Los dos hermanos le miraron, meneando la cabeza el uno, con una sonrisa compasiva el otro. Durante un minuto guardaron silencio, parecía como si por una vez quisiesen cederse mutuamente la palabra. Con un movimiento decidido, que para su habitual torpeza resultó sorprendentemente ágil, el mayor arrebató de las manos de su inquieto hermano el cuenco de cristal con almendras saladas, justo antes de que cayese al suelo.
– ¡Jesús! -suspiró-. Por poco ocurre una desgracia. ¿Llevarle a los tribunales? ¿A Boccetta? ¡Qué cosas decís! Sois forastero. ¡Vos no sabéis cómo se administra la justicia en esta ciudad!
– Y lo que significa un proceso en este país -volvió a tomar la palabra el menor mientras buscaba un sustituto del cuenco-. Sobre todo para alguien que no es de aquí y encima tiene un Boccetta como adversario. -Y a continuación sacó un manojo de llaves y se puso a jugar con él lanzándolo al aire-. ¿Pensáis realmente en un proceso? Entonces recordad esto: seréis vos quien llorará amargas lágrimas.
– Mejor no pensar en las apelaciones, oposiciones, revisiones y los obstáculos formales que se cuentan por docenas.
– Por no hablar de las confusiones, citaciones falsas y actas judiciales que se extravían y no vuelven a aparecer.
– Tendréis que enfrentaros a asesores, ponentes, procuradores, abogados y sustitutos, escribanos, ujieres y ordenanzas, y todos sin excepción os pedirán dinero…
– Y tendréis que pagar constantemente, sin misericordia. Por la preparación, redacción y presentación de la demanda. Por la citación, por el sello, por el dictamen y por la citación de cada testigo…
– Y para que os dejen examinar las actas. Os tocará pagar por cada una de las transcripciones judiciales y por cada nota…
– Y por cada registro, por cada copia, por cada firma, incluso, por cada salvo errore…
– Y un día -dijo el mayor-, averiguaréis, para vuestra sorpresa, que han desestimado in absentia vuestra demanda.
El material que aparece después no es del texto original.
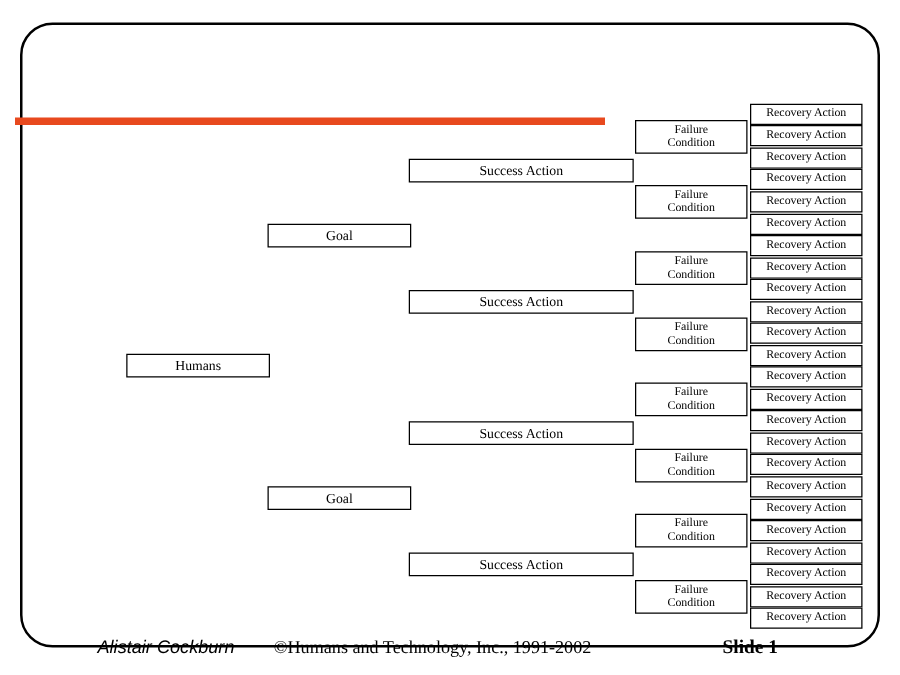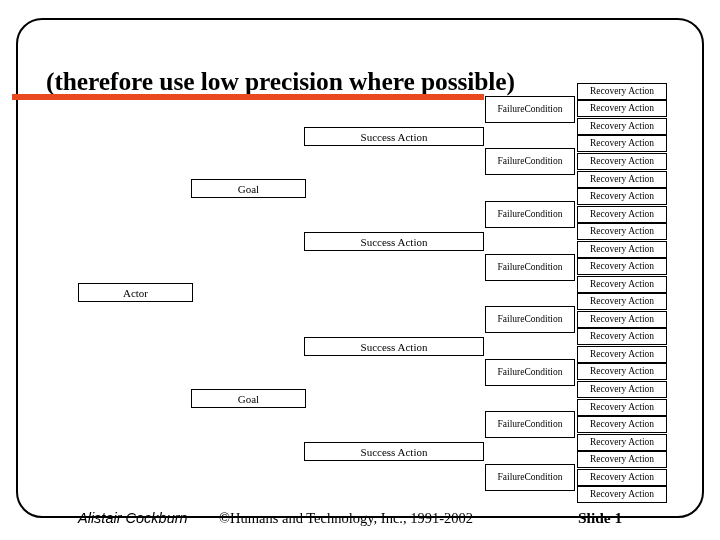"(therefore use low precision where" span { html: <span>(therefore use low precision where possible)</span> -> none }
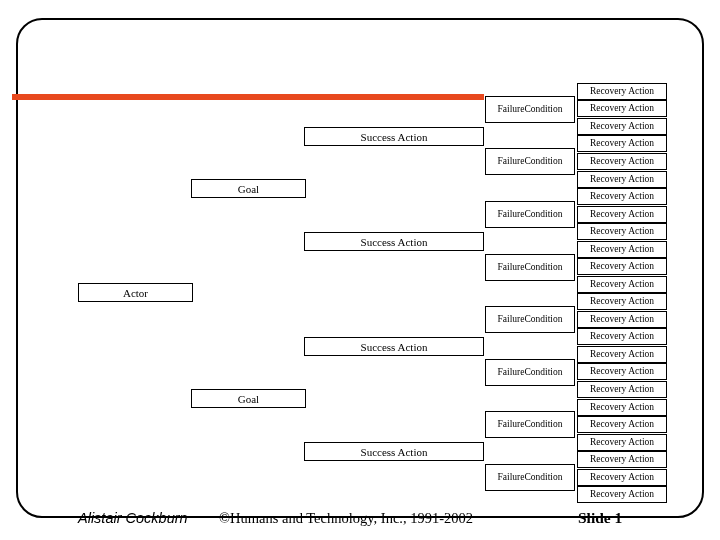"Recovery Action" .box { margin-left: none -> 23px }
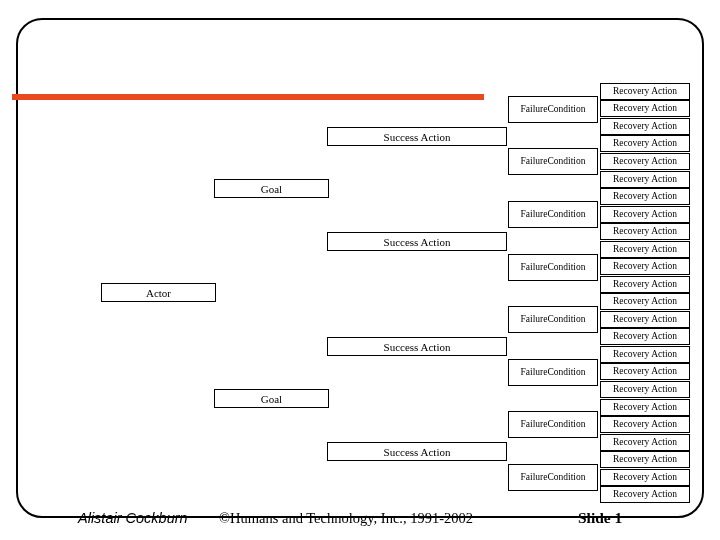"Failure" .box.two-line { flex-direction: none -> column }
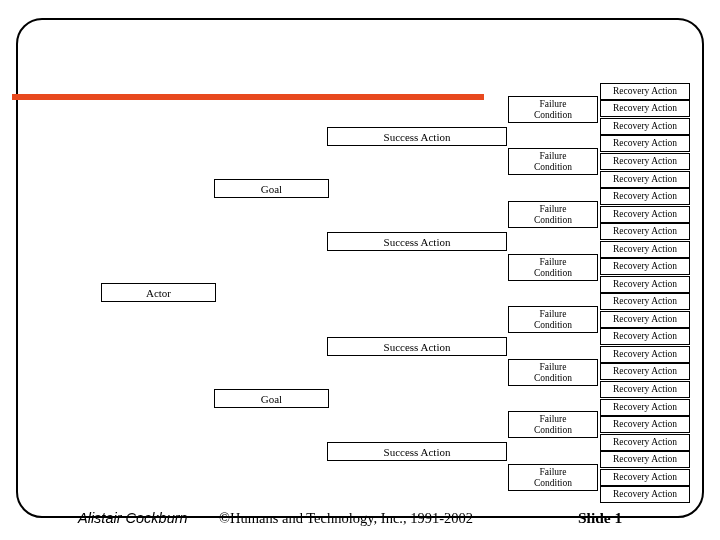"Actor" span { text: Actor -> Humans }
Armaréis mucho ruido y solicitaréis la revisión del proceso…
– Y de esa manera todo volverá a empezar -prosiguió el hermano menor-. Malgastaréis vuestro dinero y finalmente, cuando estéis harto de ese asunto y queráis marcharos, tendréis tan poco…
– Que no alcanzará siquiera para una muía o un carro -concluyó el mayor poniendo con gesto irritado la clepsidra fuera del alcance de las manos de su hermano.
– ¿Es así como funciona la justicia en el ducado? -murmuró Joachim Behaim -. ¡Así que pensaba en eso cuando dijo que fuese a sentar mi trasero encima de sus ortigas!
– Dejadme en paz con vuestro trasero -dijo indignado el mayor de los dos hermanos que sólo había oído esa palabra y la había interpretado a su manera-. ¿Me hacéis responsable de la manera que tienen en este país de administrar la justicia? Yo sólo os he explicado cómo son las cosas, y en lugar de estarme agradecido por evitaros perjuicios, os ponéis soez. Por lo visto, los que vienen de las montañas necesitan años para aprender aquí la educación y las buenas formas.
– Perdón -dijo Behaim que no comprendía en absoluto lo que le estaban reprochando-. No quise ofenderos. Creo que no acudiré a los tribunales. ¿Pero qué puedo hacer? La idea de que ese Boccetta se quede con mis diecisiete ducados, nada más que por maldad y encima se burle de mí, no me deja dormir por la noche.
– Si no podéis dormir por la noche -opinó el hermano mayor-, leed algunos pasajes de la Sagrada Escritura. Así se os pasará el tiempo, se aplacará vuestra ira y os vendrá el cansancio.
– Mil gracias -respondió Behaim-. Pero de ese modo recuperaré mis diecisiete ducados.
– ¡Tratad de olvidarlos! -le aconsejó el hermano menor-. ¡Esforzaos en apartarlos de vuestra mente! ¡Borradlos de vuestra memoria! No es digno que por diecisiete ducados un hombre de vuestra condición se ande peleando con un bellaco a quien los hombres honorables no dedican una sola mirada.
– Y no os preocupéis -le trató de consolar el hermano mayor-. Ya recibirá su castigo en el otro mundo.
– Ciertamente, señor, ciertamente -dijo Behaim-. No lo dudo. Pero es en éste donde desearía conseguir mi dinero.